*What you are asked to do:* Search each line of the data for the word "ambiente"; copy every line where it is found.

*The data:*

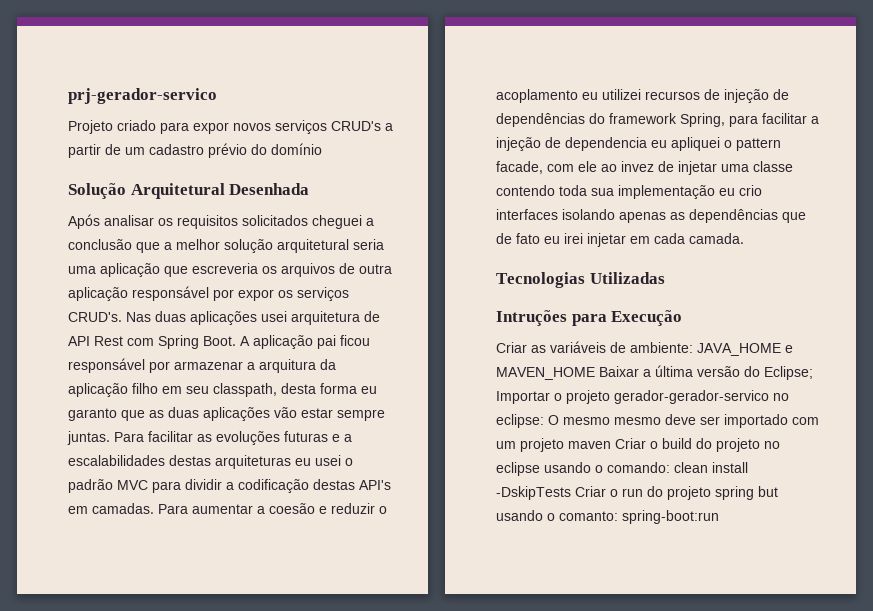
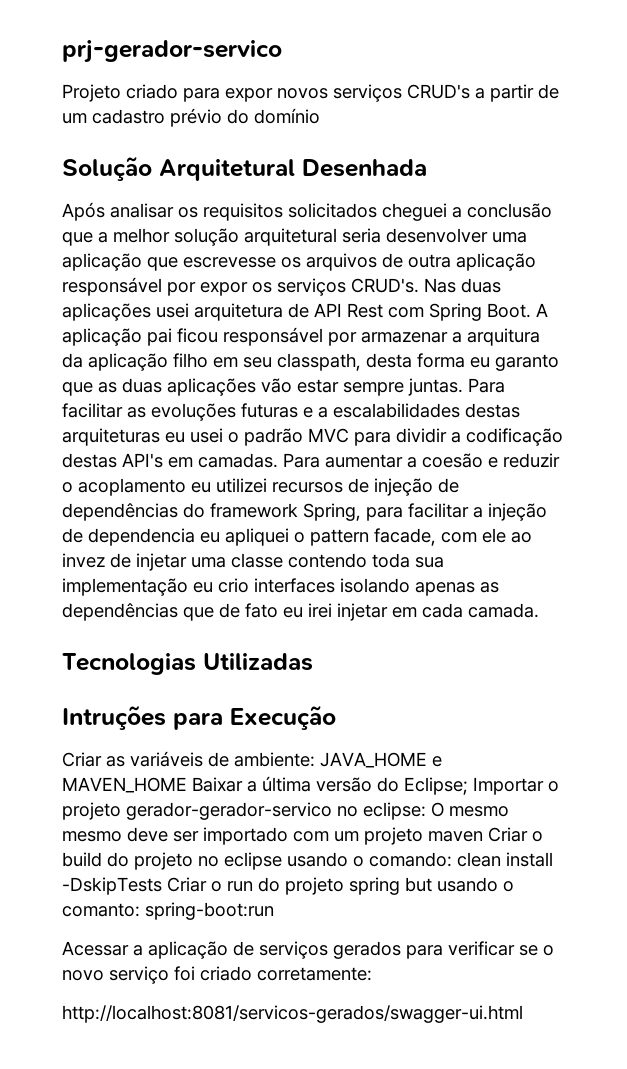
- Após analisar os requisitos solicitados cheguei a conclusão que a melhor solução arquitetural seria uma aplicação que escreveria os arquivos de outra aplicação responsável por expor os serviços CRUD's.
+ Após analisar os requisitos solicitados cheguei a conclusão que a melhor solução arquitetural seria desenvolver uma aplicação que escrevesse os arquivos de outra aplicação responsável por expor os serviços CRUD's.
+ Acessar a aplicação de serviços gerados para verificar se o novo serviço foi criado corretamente:
+ http://localhost:8081/servicos-gerados/swagger-ui.html

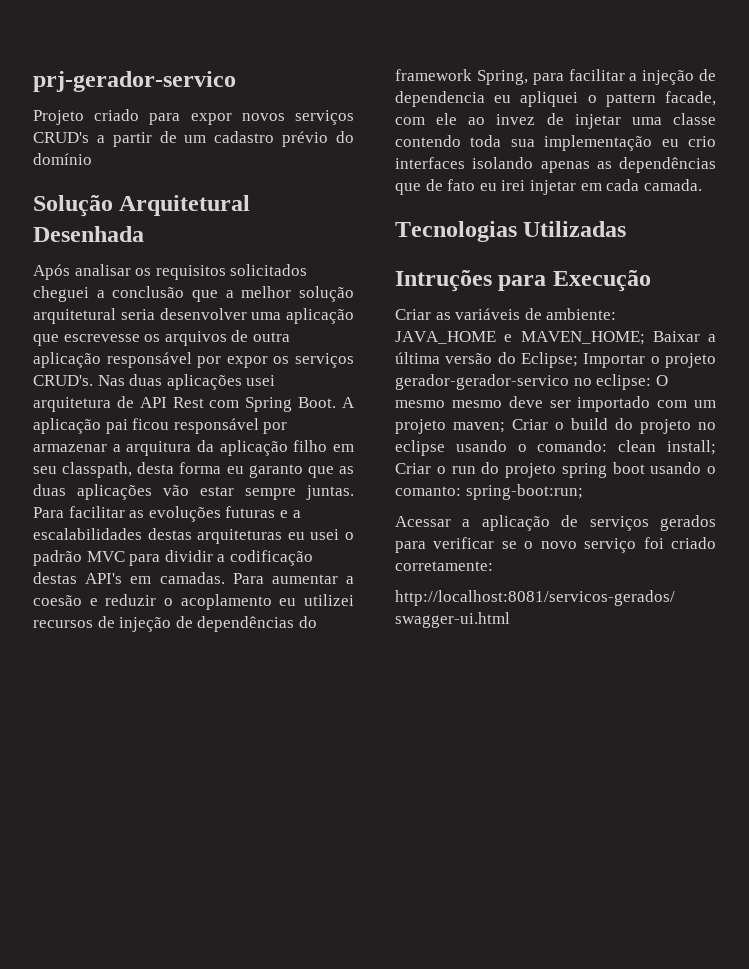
- Criar as variáveis de ambiente: JAVA_HOME e MAVEN_HOME Baixar a última versão do Eclipse; Importar o projeto gerador-gerador-servico no eclipse: O mesmo mesmo deve ser importado com um projeto maven Criar o build do projeto no eclipse usando o comando: clean install -DskipTests Criar o run do projeto spring but usando o comanto: spring-boot:run
+ Criar as variáveis de ambiente: JAVA_HOME e MAVEN_HOME; Baixar a última versão do Eclipse; Importar o projeto gerador-gerador-servico no eclipse: O mesmo mesmo deve ser importado com um projeto maven; Criar o build do projeto no eclipse usando o comando: clean install; Criar o run do projeto spring boot usando o comanto: spring-boot:run;

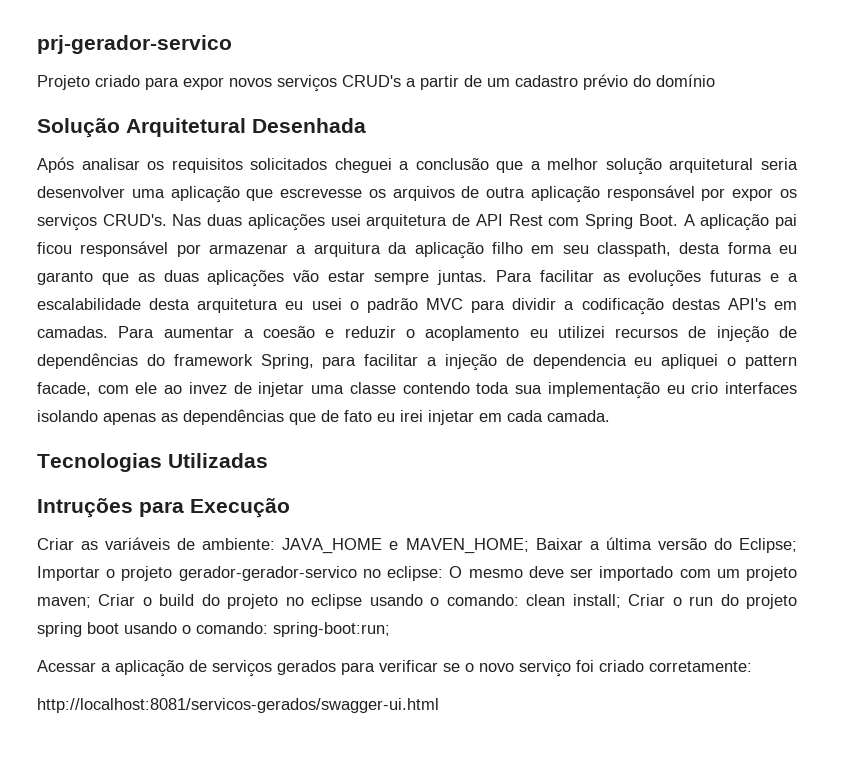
- Para facilitar as evoluções futuras e a escalabilidades destas arquiteturas eu usei o padrão MVC para dividir a codificação destas API's em camadas.
+ Para facilitar as evoluções futuras e a escalabilidade desta arquitetura eu usei o padrão MVC para dividir a codificação destas API's em camadas.
- Criar as variáveis de ambiente: JAVA_HOME e MAVEN_HOME; Baixar a última versão do Eclipse; Importar o projeto gerador-gerador-servico no eclipse: O mesmo mesmo deve ser importado com um projeto maven; Criar o build do projeto no eclipse usando o comando: clean install; Criar o run do projeto spring boot usando o comanto: spring-boot:run;
+ Criar as variáveis de ambiente: JAVA_HOME e MAVEN_HOME; Baixar a última versão do Eclipse; Importar o projeto gerador-gerador-servico no eclipse: O mesmo deve ser importado com um projeto maven; Criar o build do projeto no eclipse usando o comando: clean install; Criar o run do projeto spring boot usando o comando: spring-boot:run;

*Response:*
- Criar as variáveis de ambiente: JAVA_HOME e MAVEN_HOME Baixar a última versão do Eclipse; Importar o projeto gerador-gerador-servico no eclipse: O mesmo mesmo deve ser importado com um projeto maven Criar o build do projeto no eclipse usando o comando: clean install -DskipTests Criar o run do projeto spring but usando o comanto: spring-boot:run
+ Criar as variáveis de ambiente: JAVA_HOME e MAVEN_HOME; Baixar a última versão do Eclipse; Importar o projeto gerador-gerador-servico no eclipse: O mesmo mesmo deve ser importado com um projeto maven; Criar o build do projeto no eclipse usando o comando: clean install; Criar o run do projeto spring boot usando o comanto: spring-boot:run;
- Criar as variáveis de ambiente: JAVA_HOME e MAVEN_HOME; Baixar a última versão do Eclipse; Importar o projeto gerador-gerador-servico no eclipse: O mesmo mesmo deve ser importado com um projeto maven; Criar o build do projeto no eclipse usando o comando: clean install; Criar o run do projeto spring boot usando o comanto: spring-boot:run;
+ Criar as variáveis de ambiente: JAVA_HOME e MAVEN_HOME; Baixar a última versão do Eclipse; Importar o projeto gerador-gerador-servico no eclipse: O mesmo deve ser importado com um projeto maven; Criar o build do projeto no eclipse usando o comando: clean install; Criar o run do projeto spring boot usando o comando: spring-boot:run;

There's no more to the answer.